Es ist zu vermuten, dass die Höfe Loddeke, Hegger / Holtgers und der nicht mehr bestehende Hof Schaper auf einen Hof zurückzuführen sind, da alle drei ehemalige Drittel-Erben sind. Auch die räumliche Nähe der heute noch vorhandenen Höfe Hegger / Holtgers und Loddeke könnte dafür ein Hinweis sein. Schon im Status Animarum von 1749 und dann 1759 und 1760 wird der Hof Loddeke aufgeführt. Zur Mitte des 19. Jahrhunderts gab es ein eheliche Verbindung zwischen den Familien Loddeke und Schaper.
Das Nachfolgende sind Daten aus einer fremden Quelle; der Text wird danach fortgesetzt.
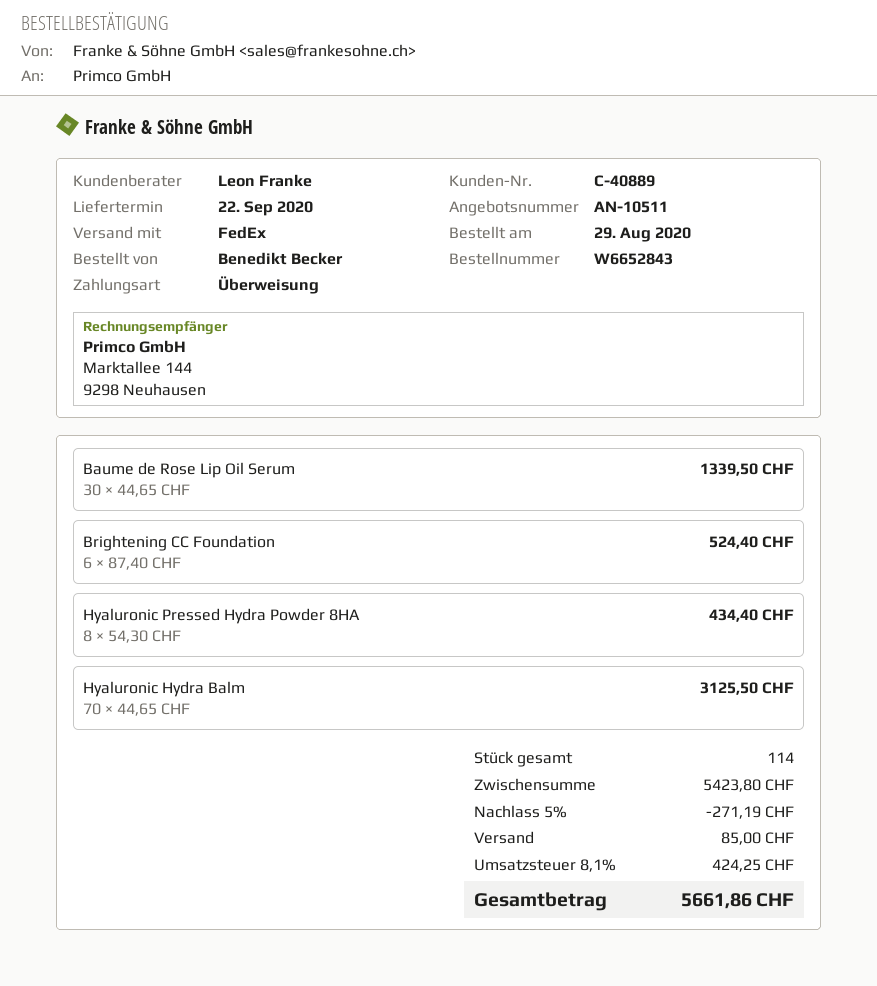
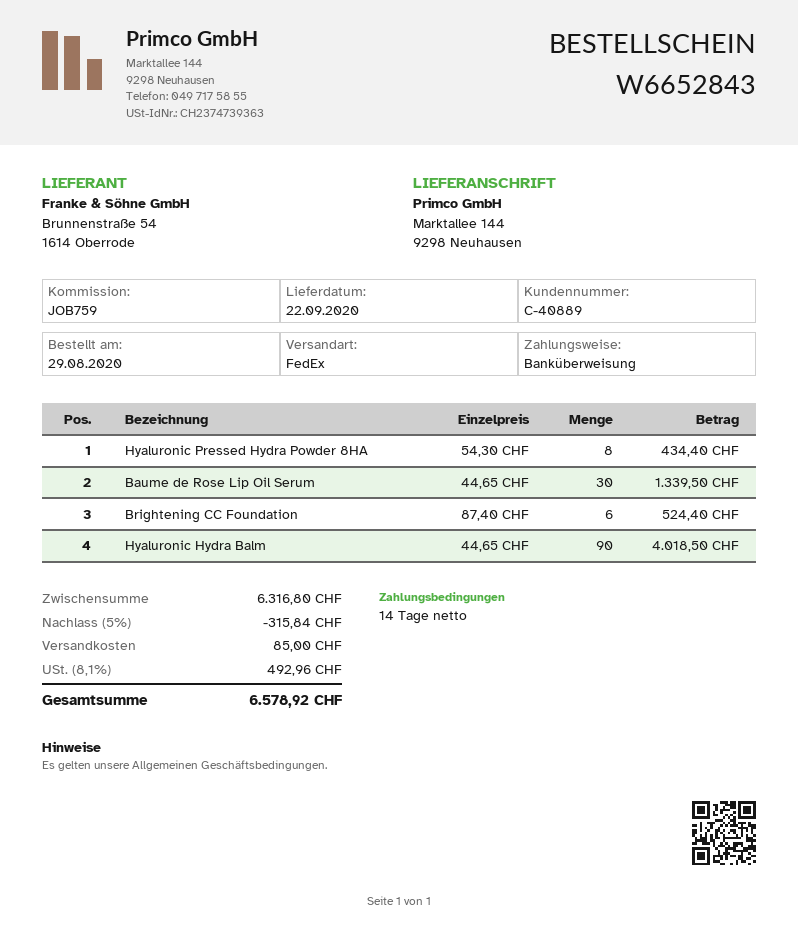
Hyaluronic Hydra Balm: 70 x 44.65 = 3125.50 -> 90 x 44.65 = 4018.50
subtotal: 5423.80 -> 6316.80
discount: 5% = 271.19 -> 5% = 315.84
tax: 8.1% = 424.25 -> 8.1% = 492.96
total: 5661.86 -> 6578.92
Nach Angaben von Elisabeth Natusch geb. Loddeke soll dieser Schaper allerdings aus Wettrup stammend auf den Hof Loddeke eingeheiratet und sich später nach dem Hof benannt haben. Diese Ausführungen lassen sich anhand der Stammfolge (s.o.) bestätigen. Das alte, heute noch bestehende Bauernhaus wurde vermutlich im Jahre 1805 erbaut. Das heutige Wohnhaus wurde 1974 errichtet.

Im 20. Jahrhundert wurde der Hof bis zu seinem Tode von Bernhard Loddeke betrieben. Nach dessen Tod im Jahre 1958 übernahm ihn sein Sohn Heinrich, der den Hof zusammen mit seinem Onkel Clemens weiter bewirtschaftete. Die Vollerwerbslandwirtschaft wurde 1970/71 aufgegeben. Zeitweise war Heinrich Loddeke Milchwagenfahrer bei der Molkerei Nyenstein. Heute betreibt Heinrich Loddeke die Landwirtschaft als Hobby. Davon kann sich jeder anhand der offensichtlich glücklichen Schweine überzeugen, die in einer an die Brookstraße angrenzenden Wiese beim Haus herumlaufen. Heinrich Loddeke war einer der ganz wenigen, heute noch lebenden Teilnehmer an der „Skandelmesse“ während der „Affäre Lichtenbäumer“ im Jahre 1945.

Der Hof hatte 1895 eine Größe von 25,6 ha. In den 1930er Jahren war er von der sog. Moorenteignung betroffen und umfasste dann noch ein Fläche etwa 20 ha. Nach Landverkäufen durch Bernhard Loddeke und einer Abgabe von 10% der Gesamtfläche im Rahmen der Flurbereinigung, gehören heute noch 6,5 ha Land zum Hof. Davon werden 2 ha selbst bewirtschaftet, der Rest ist verpachtet.
Zum Hof Loddeke gehörten keine Heuerstellen.

Quellen: Gespräch mit Heinrich Loddeke und seiner Frau Margarethe am 19.5.1999. Gespräch mit Günter Natusch und seiner Frau Elisabeth geb. Loddeke am 05.12.1999.